■ REQUIREMENT ■
Only these lines of the data below are wanted: the one with "es un algoritmo", the one with "- La herramienta", and any lines between them, each repeated exactly.

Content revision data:
===
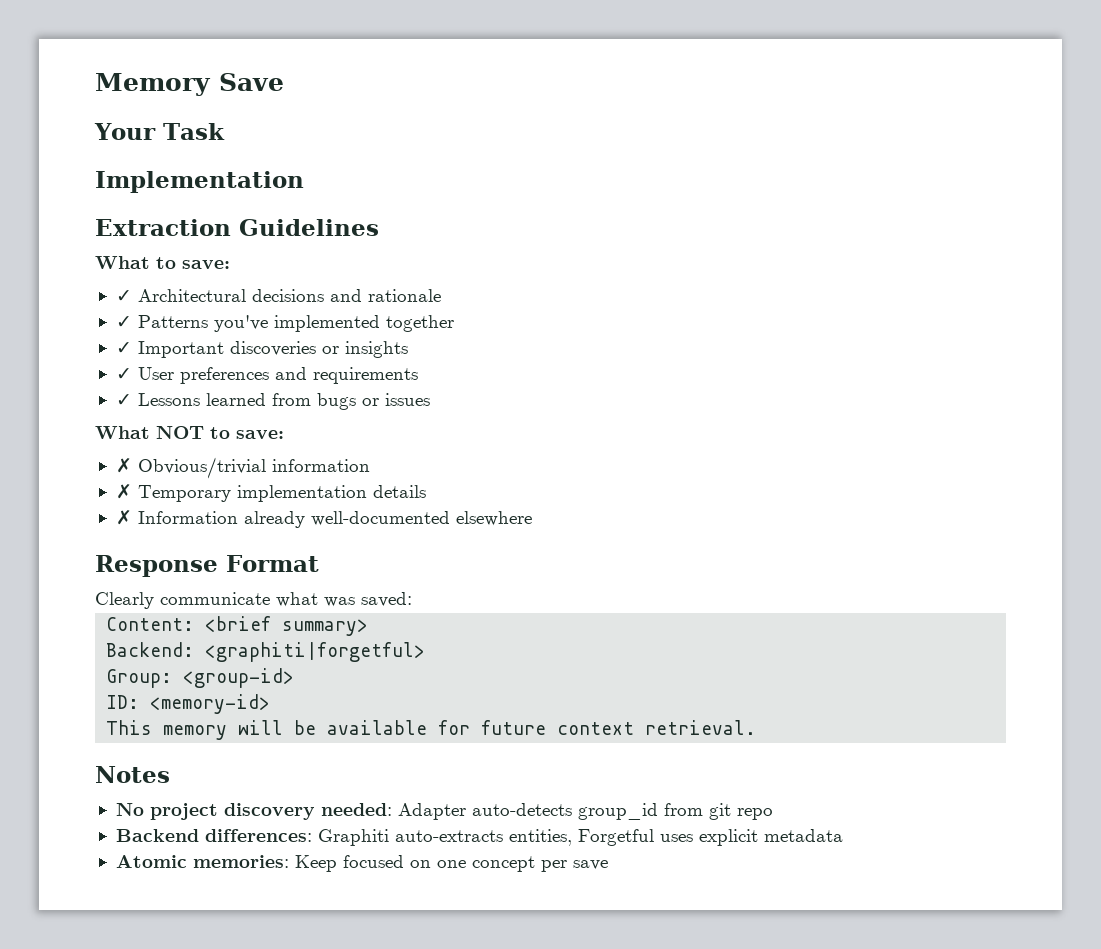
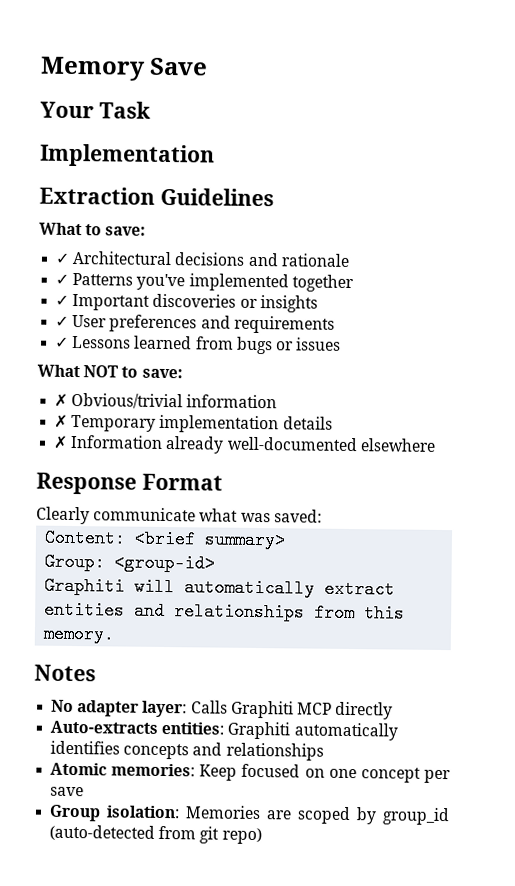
- Backend: <graphiti|forgetful>
- ID: <memory-id>
- This memory will be available for future context retrieval.
+ Graphiti will automatically extract entities and relationships from this memory.
  Notes
- No project discovery needed: Adapter auto-detects group_id from git repo
- Backend differences: Graphiti auto-extracts entities, Forgetful uses explicit metadata
+ No adapter layer: Calls Graphiti MCP directly
+ Auto-extracts entities: Graphiti automatically identifies concepts and relationships
+ Group isolation: Memories are scoped by group_id (auto-detected from git repo)

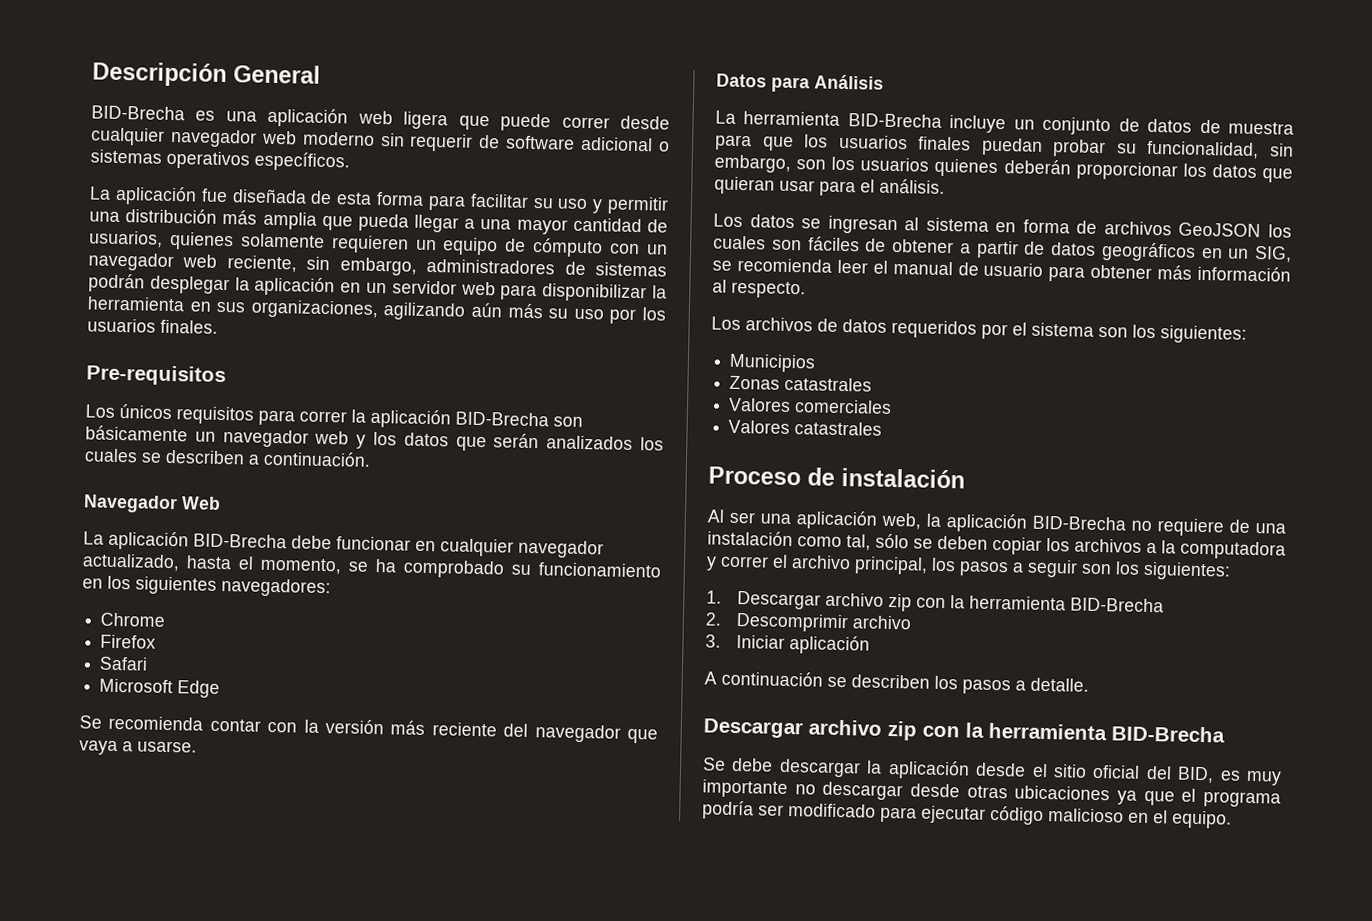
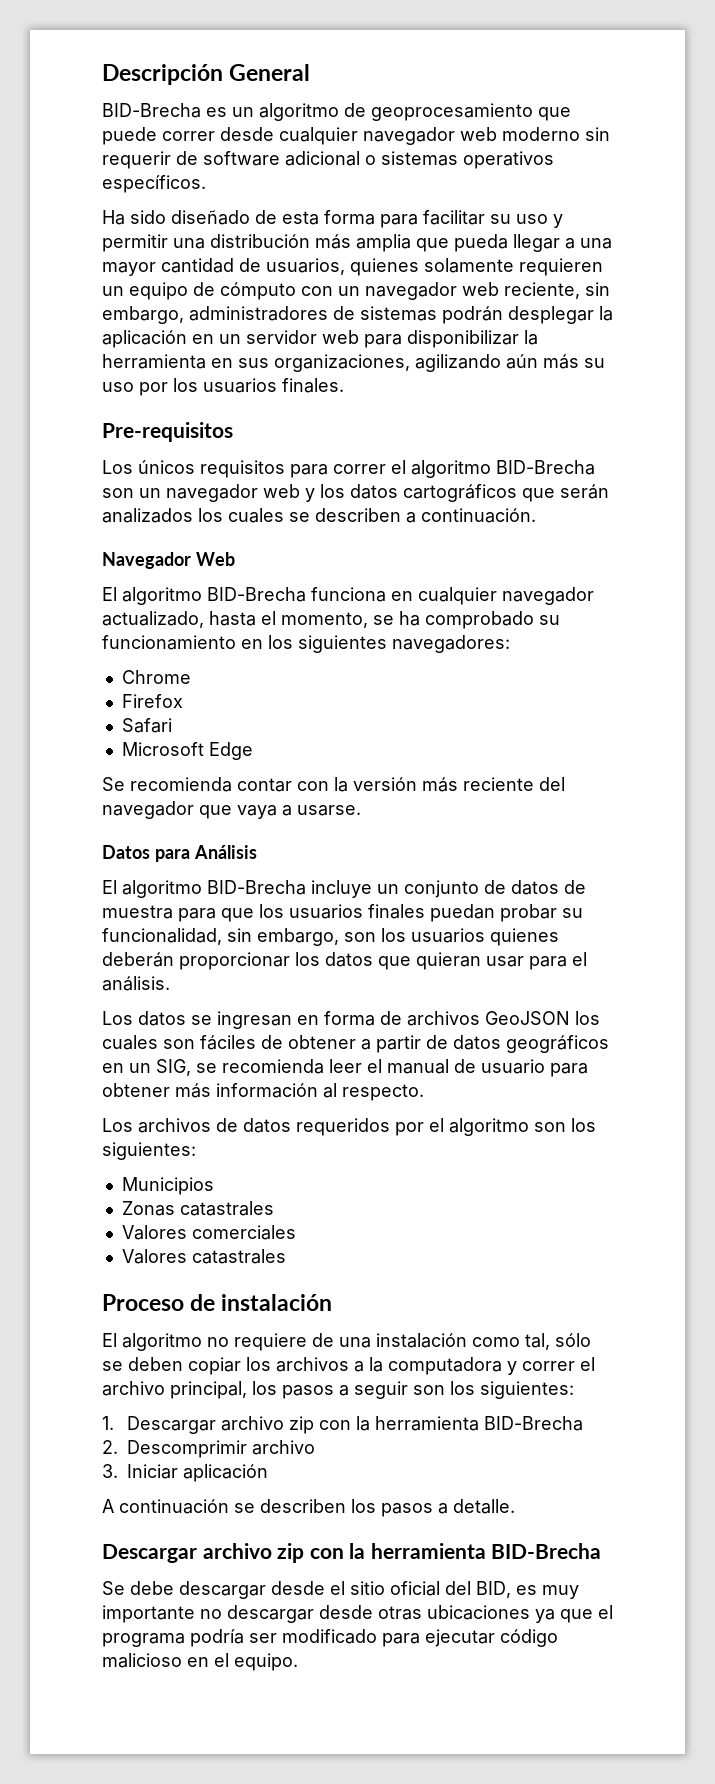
- BID-Brecha es una aplicación web ligera que puede correr desde cualquier navegador web moderno sin requerir de software adicional o sistemas operativos específicos.
+ BID-Brecha es un algoritmo de geoprocesamiento que puede correr desde cualquier navegador web moderno sin requerir de software adicional o sistemas operativos específicos.
- La aplicación fue diseñada de esta forma para facilitar su uso y permitir una distribución más amplia que pueda llegar a una mayor cantidad de usuarios, quienes solamente requieren un equipo de cómputo con un navegador web reciente, sin embargo, administradores de sistemas podrán desplegar la aplicación en un servidor web para disponibilizar la herramienta en sus organizaciones, agilizando aún más su uso por los usuarios finales.
+ Ha sido diseñado de esta forma para facilitar su uso y permitir una distribución más amplia que pueda llegar a una mayor cantidad de usuarios, quienes solamente requieren un equipo de cómputo con un navegador web reciente, sin embargo, administradores de sistemas podrán desplegar la aplicación en un servidor web para disponibilizar la herramienta en sus organizaciones, agilizando aún más su uso por los usuarios finales.
- Los únicos requisitos para correr la aplicación BID-Brecha son básicamente un navegador web y los datos que serán analizados los cuales se describen a continuación.
+ Los únicos requisitos para correr el algoritmo BID-Brecha son un navegador web y los datos cartográficos que serán analizados los cuales se describen a continuación.
- La aplicación BID-Brecha debe funcionar en cualquier navegador actualizado, hasta el momento, se ha comprobado su funcionamiento en los siguientes navegadores:
+ El algoritmo BID-Brecha funciona en cualquier navegador actualizado, hasta el momento, se ha comprobado su funcionamiento en los siguientes navegadores:
- La herramienta BID-Brecha incluye un conjunto de datos de muestra para que los usuarios finales puedan probar su funcionalidad, sin embargo, son los usuarios quienes deberán proporcionar los datos que quieran usar para el análisis.
+ El algoritmo BID-Brecha incluye un conjunto de datos de muestra para que los usuarios finales puedan probar su funcionalidad, sin embargo, son los usuarios quienes deberán proporcionar los datos que quieran usar para el análisis.
- Los datos se ingresan al sistema en forma de archivos GeoJSON los cuales son fáciles de obtener a partir de datos geográficos en un SIG, se recomienda leer el manual de usuario para obtener más información al respecto.
+ Los datos se ingresan en forma de archivos GeoJSON los cuales son fáciles de obtener a partir de datos geográficos en un SIG, se recomienda leer el manual de usuario para obtener más información al respecto.
- Los archivos de datos requeridos por el sistema son los siguientes:
+ Los archivos de datos requeridos por el algoritmo son los siguientes:
- Al ser una aplicación web, la aplicación BID-Brecha no requiere de una instalación como tal, sólo se deben copiar los archivos a la computadora y correr el archivo principal, los pasos a seguir son los siguientes:
+ El algoritmo no requiere de una instalación como tal, sólo se deben copiar los archivos a la computadora y correr el archivo principal, los pasos a seguir son los siguientes:
- Se debe descargar la aplicación desde el sitio oficial del BID, es muy importante no descargar desde otras ubicaciones ya que el programa podría ser modificado para ejecutar código malicioso en el equipo.
+ Se debe descargar desde el sitio oficial del BID, es muy importante no descargar desde otras ubicaciones ya que el programa podría ser modificado para ejecutar código malicioso en el equipo.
===
■ RESPONSE BOX ■
+ BID-Brecha es un algoritmo de geoprocesamiento que puede correr desde cualquier navegador web moderno sin requerir de software adicional o sistemas operativos específicos.
- La aplicación fue diseñada de esta forma para facilitar su uso y permitir una distribución más amplia que pueda llegar a una mayor cantidad de usuarios, quienes solamente requieren un equipo de cómputo con un navegador web reciente, sin embargo, administradores de sistemas podrán desplegar la aplicación en un servidor web para disponibilizar la herramienta en sus organizaciones, agilizando aún más su uso por los usuarios finales.
+ Ha sido diseñado de esta forma para facilitar su uso y permitir una distribución más amplia que pueda llegar a una mayor cantidad de usuarios, quienes solamente requieren un equipo de cómputo con un navegador web reciente, sin embargo, administradores de sistemas podrán desplegar la aplicación en un servidor web para disponibilizar la herramienta en sus organizaciones, agilizando aún más su uso por los usuarios finales.
- Los únicos requisitos para correr la aplicación BID-Brecha son básicamente un navegador web y los datos que serán analizados los cuales se describen a continuación.
+ Los únicos requisitos para correr el algoritmo BID-Brecha son un navegador web y los datos cartográficos que serán analizados los cuales se describen a continuación.
- La aplicación BID-Brecha debe funcionar en cualquier navegador actualizado, hasta el momento, se ha comprobado su funcionamiento en los siguientes navegadores:
+ El algoritmo BID-Brecha funciona en cualquier navegador actualizado, hasta el momento, se ha comprobado su funcionamiento en los siguientes navegadores:
- La herramienta BID-Brecha incluye un conjunto de datos de muestra para que los usuarios finales puedan probar su funcionalidad, sin embargo, son los usuarios quienes deberán proporcionar los datos que quieran usar para el análisis.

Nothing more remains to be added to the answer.